At the official window, the Central Bank of Nigeria maintained its managed exchange rate, with the naira quoted at approximately N1,173 to N1,197 per dollar based on recent trading patterns. The disparity between the parallel market rate and the official rate has widened to over N300, signaling ongoing challenges in the foreign exchange market despite the CBN’s various intervention measures.

Bureau de Change operators in Lagos and Abuja confirmed the new rates to reporters on Tuesday morning. A BDC operator in Lagos’s Ikeja area, Alhaji Musa Bello, said, “We are buying at N1,495 and selling at N1,510. The dollar is scarce again. Many people are looking for dollars for school fees and medical trips abroad. If the CBN does not release more dollars, the rate may go higher before the end of the week.”

Another operator in the Wuse Zone 4 area of Abuja, who requested anonymity, added, “The past two weeks have been tough. Demand is very high but supply is low. We are struggling to meet customer requests even at this rate.”

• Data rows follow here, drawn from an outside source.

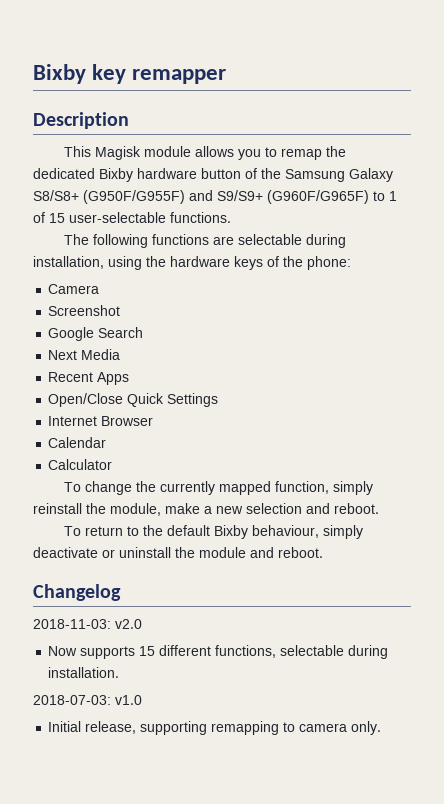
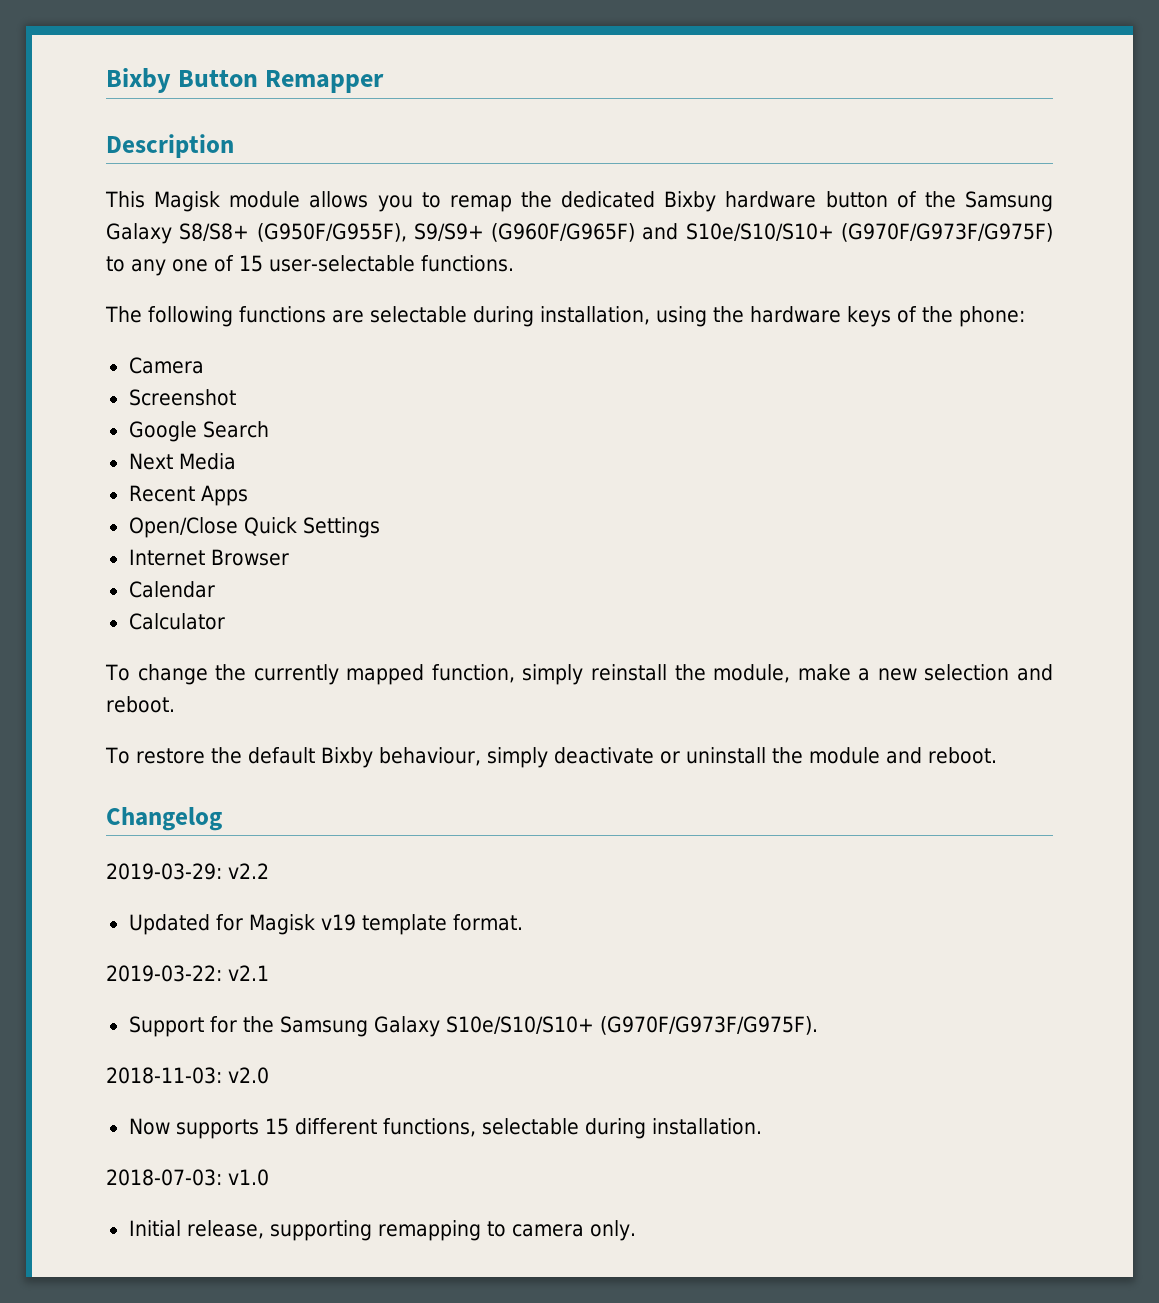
[33,64,227,84] Bixby key remapper -> [106,68,385,93] Bixby Button Remapper
[83,190,397,204] (G950F/G955F) and S9/S9+ (G960F/G965F) to 1 -> [256,223,1053,242] [106,256,208,276] (G950F/G955F), S9/S9+ (G960F/G965F) and S10e/S10/S10+ (G970F/G973F/G975F) to any one
[85,526,140,536] return to -> [135,748,205,764] restore
(121, 592) none -> [106,863,269,880] [128,914,523,935] [106,965,269,982] [128,1016,818,1037] // 2019-03-29: v2.2 // Updated for Magisk v19 template format. // 2019-03-22: v2.1 // Support for the Samsung Galaxy S10e/S10/S10+ (G970F/G973F/G975F).

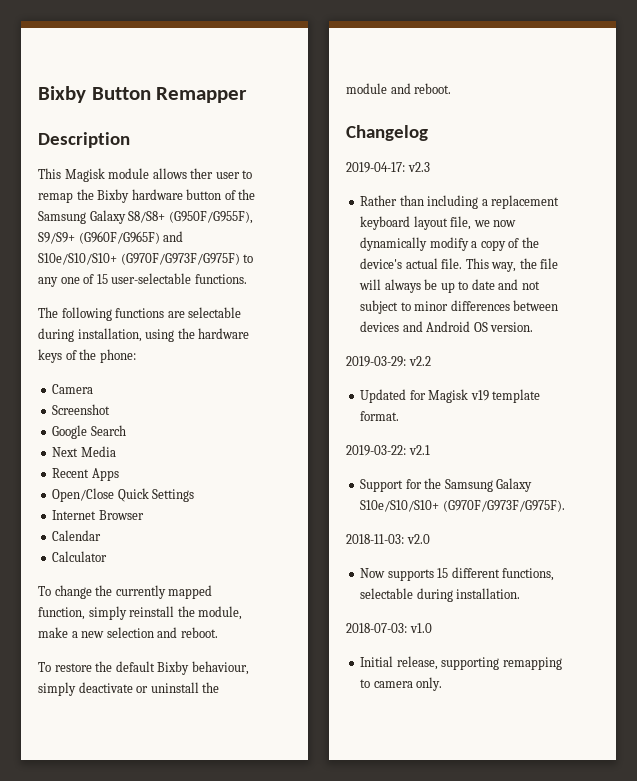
[377,195,413,212] you -> [190,168,240,179] ther user
[561,191,656,208] dedicated -> (94, 194) none
(222, 819) none -> [346,162,430,173] [360,195,560,209] [360,216,517,230] [360,237,539,251] [360,258,559,272] [359,279,540,293] [360,300,559,314] [360,321,534,332] // 2019-04-17: v2.3 // Rather than including a replacement keyboard layout file, we now dynamically modify a copy of the device's actual file. This way, the file will always be up to date and not subject to minor differences between devices and Android OS version.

The Central Bank of Nigeria has yet to issue an official statement on Tuesday’s parallel market movement. However, a senior official at the CBN’s Trade and Exchange Department, speaking on condition of anonymity, told reporters, “The bank remains committed to ensuring liquidity in the official market. We continue to monitor developments and will take appropriate actions as necessary. The naira remains fundamentally stable, and we advise the public to transact through official channels.”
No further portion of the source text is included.